Prosecutors also plan to indict Nissan as a company for breaching Japan's financial instruments and exchange act by making misstatements on securities reports, Nikkei reported. Former representative director Greg Kelly is also seen being indicted, the report said.
Representatives of Nissan and the Tokyo prosecutors' office were not available when contacted by Bloomberg News outside business hours.
Mr Ghosn was arrested Nov 19, and next Monday is the last day of his extended detention. Nissan, the carmaker he helped resurrect, accused him of understating income and misusing company funds. He has denied wrongdoing.
In a related development, Mr Ghosn drew up a 10 billion yen (S$121 million) incentive plan for the board of which nine billion yen was meant to go in his own pocket.
Under the plan, which wasn't adopted, Nissan was to issue stock options to directors that could be exercised for one yen each upon retirement, according to two people with direct knowledge of the investigation.

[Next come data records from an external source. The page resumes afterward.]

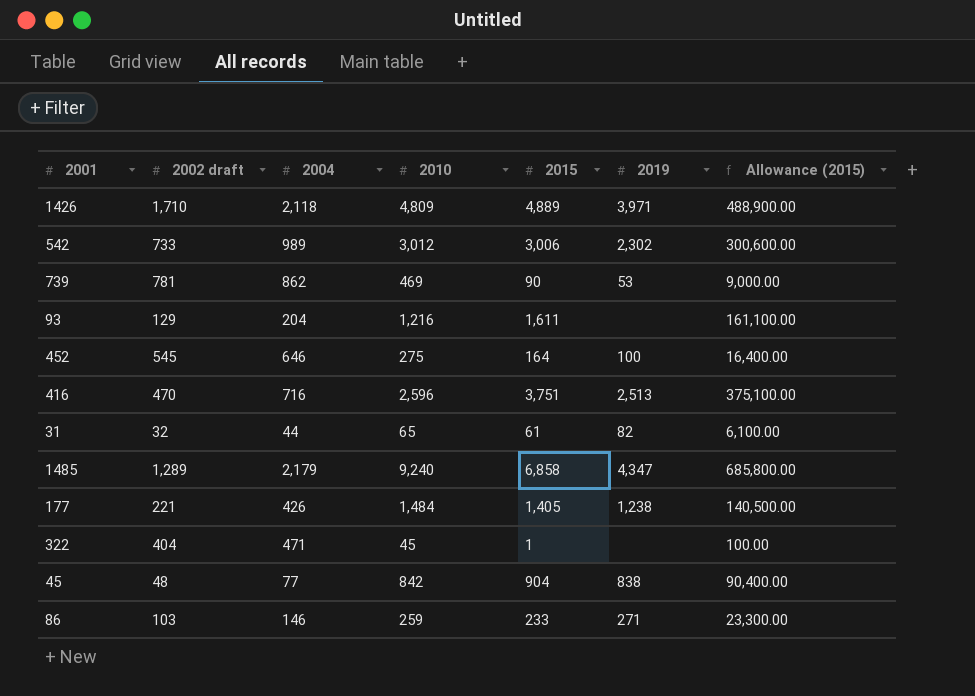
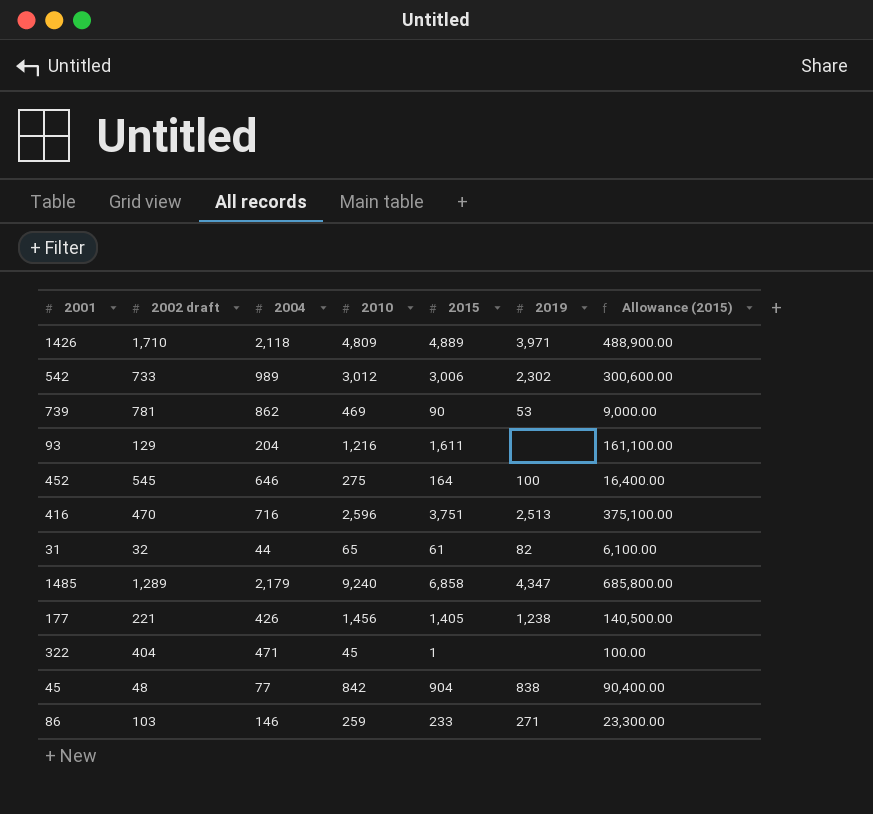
177 | 2010: 1,484 -> 1,456

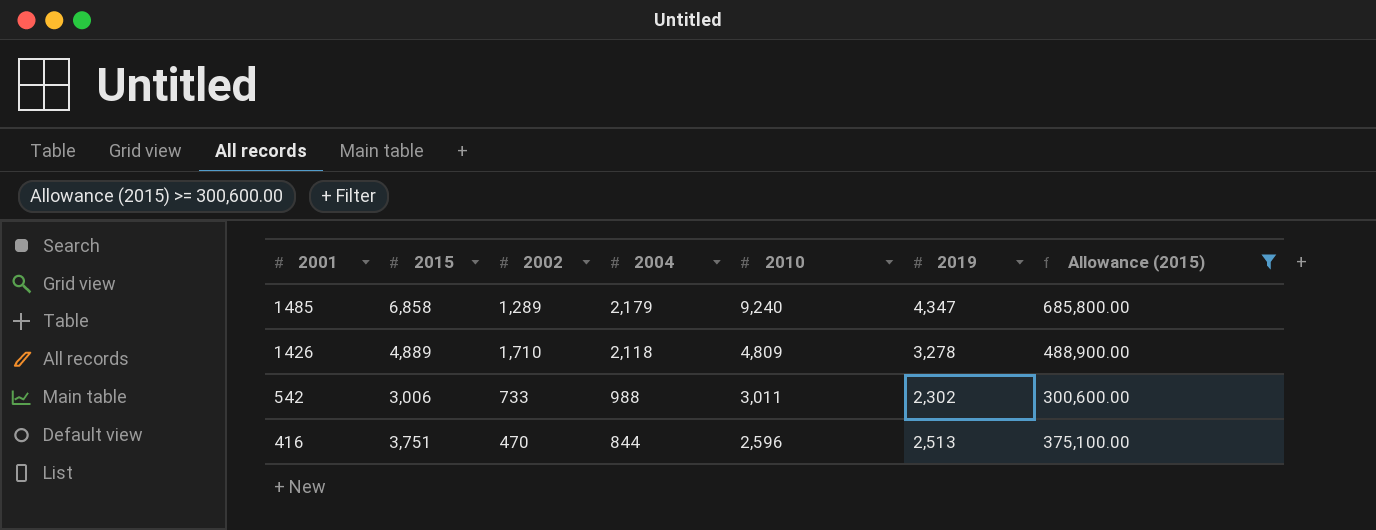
filter: none -> Allowance (2015) >= 300,600.00
row order: none -> 2001 descending
column 2015 | position: 5 -> 2
column name: 2002 draft -> 2002
1426 | 2019: 3,971 -> 3,278
542 | 2004: 989 -> 988
542 | 2010: 3,012 -> 3,011
416 | 2004: 716 -> 844

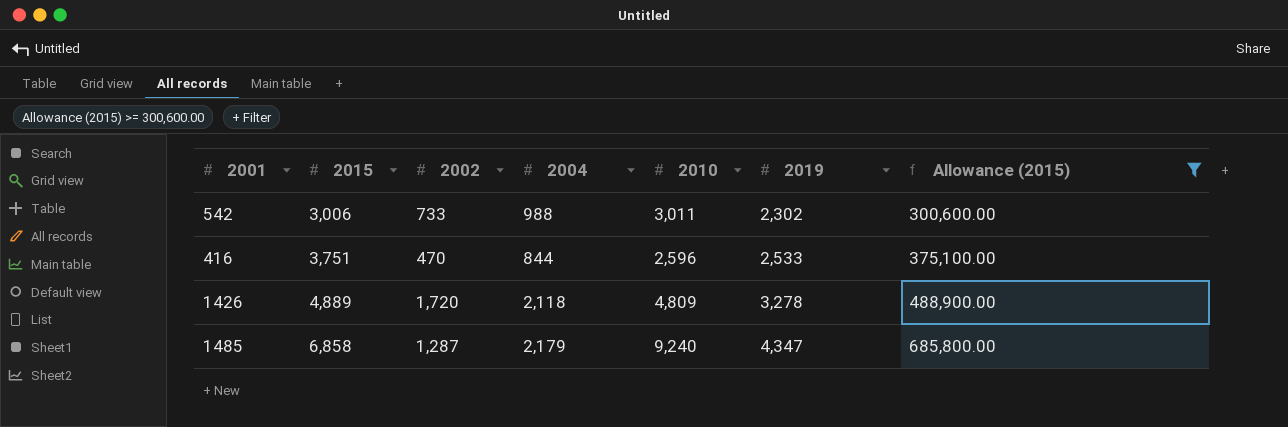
row order: 2001 descending -> 2015 ascending
416 | 2019: 2,513 -> 2,533
1426 | 2002: 1,710 -> 1,720
1485 | 2002: 1,289 -> 1,287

On average, the shares have traded for more than 1,000 times that price over the past year, making the proposed options virtually equivalent to free shares.
The latest revelation is one of a number of purported attempts by Mr Ghosn to award himself lucrative post-retirement compensation. It is separate from the allegation that he failed to report eight years of deferred pay, which also amounted to about nine billion yen, the people said, or a 4.7 billion yen share-price-linked plan, called stock appreciation rights, that he planned to receive after retirement.

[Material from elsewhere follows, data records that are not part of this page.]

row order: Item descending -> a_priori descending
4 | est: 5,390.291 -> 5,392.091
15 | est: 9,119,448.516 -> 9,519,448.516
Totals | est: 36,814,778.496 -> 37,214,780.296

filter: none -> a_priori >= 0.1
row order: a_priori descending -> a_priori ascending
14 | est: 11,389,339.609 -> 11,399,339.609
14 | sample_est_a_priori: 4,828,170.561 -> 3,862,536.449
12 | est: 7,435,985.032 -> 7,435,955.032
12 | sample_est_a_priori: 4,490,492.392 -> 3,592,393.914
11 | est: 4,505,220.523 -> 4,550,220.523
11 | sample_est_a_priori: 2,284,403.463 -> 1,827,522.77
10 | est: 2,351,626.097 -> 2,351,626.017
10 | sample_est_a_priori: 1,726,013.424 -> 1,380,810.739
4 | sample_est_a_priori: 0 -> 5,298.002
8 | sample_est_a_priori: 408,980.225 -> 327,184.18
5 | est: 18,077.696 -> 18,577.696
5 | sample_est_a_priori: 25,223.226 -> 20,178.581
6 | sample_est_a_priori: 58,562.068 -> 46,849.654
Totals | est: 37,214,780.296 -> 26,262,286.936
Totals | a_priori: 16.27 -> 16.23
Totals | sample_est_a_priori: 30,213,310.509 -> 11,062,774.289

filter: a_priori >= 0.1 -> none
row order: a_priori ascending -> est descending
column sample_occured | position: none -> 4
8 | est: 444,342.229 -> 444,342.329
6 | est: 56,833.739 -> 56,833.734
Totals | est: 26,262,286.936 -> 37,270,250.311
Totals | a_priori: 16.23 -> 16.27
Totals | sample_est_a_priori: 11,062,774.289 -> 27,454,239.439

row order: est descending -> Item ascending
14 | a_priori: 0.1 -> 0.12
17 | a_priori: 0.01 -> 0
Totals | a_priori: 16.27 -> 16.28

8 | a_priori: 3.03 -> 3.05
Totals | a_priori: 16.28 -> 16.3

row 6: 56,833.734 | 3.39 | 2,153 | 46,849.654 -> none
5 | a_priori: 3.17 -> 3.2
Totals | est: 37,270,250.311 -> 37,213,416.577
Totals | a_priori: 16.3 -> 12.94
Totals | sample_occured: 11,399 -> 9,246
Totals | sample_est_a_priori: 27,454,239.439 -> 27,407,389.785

Mr Ghosn has denied wrongdoing regarding all of these programmes. The long-term incentive plan was cancelled in January 2017, and the stock appreciation rights would have expired in March 2019, according to other people with knowledge of Mr Ghosn's case.
Ejecting Mr Ghosn, who came to Nissan two decades ago and saved it from bankruptcy as part of a tie-up with French rival Renault SA, may seem an extreme response to alleged financial reporting failures. Still, the series of Mr Ghosn's financial machinations start to paint the picture of a man eyeing a big payout - at the expense of other board members and senior managers - and that contributed to his ouster, people familiar with Nissan's probe said.
Mr Ghosn discussed the stock-option plan with a small group of people, including Mr Kelly, who has also been arrested, as well as members of his secretariat, the people said. It was never presented to the board or to shareholders.
Mr Kelly claims Japanese regulators had approved his practice of not including Mr Ghosn's deferred pay in securities reports, according to Kyodo News. Neither man has been formally charged. Mr Kelly's lawyer didn't respond to an e-mail seeking comment.
A spokesman for Nissan declined to comment on the investigation into Mr Ghosn.
Mr Ghosn led the board in discussions of overall compensation to be paid out each year for all directors, including himself, the people said. Separately, he would write a memo to himself setting out deferred compensation to be paid to him in an unspecified way at some unspecified point in the future. He would then direct Mr Kelly to find a way to make the payments.
In some cases, the payment were to take the form of consulting contracts, or compensation for non-compete agreements after Mr Ghosn stepped down as Nissan CEO, according to people familiar with the investigation.
He never received any of the funds, according to the people.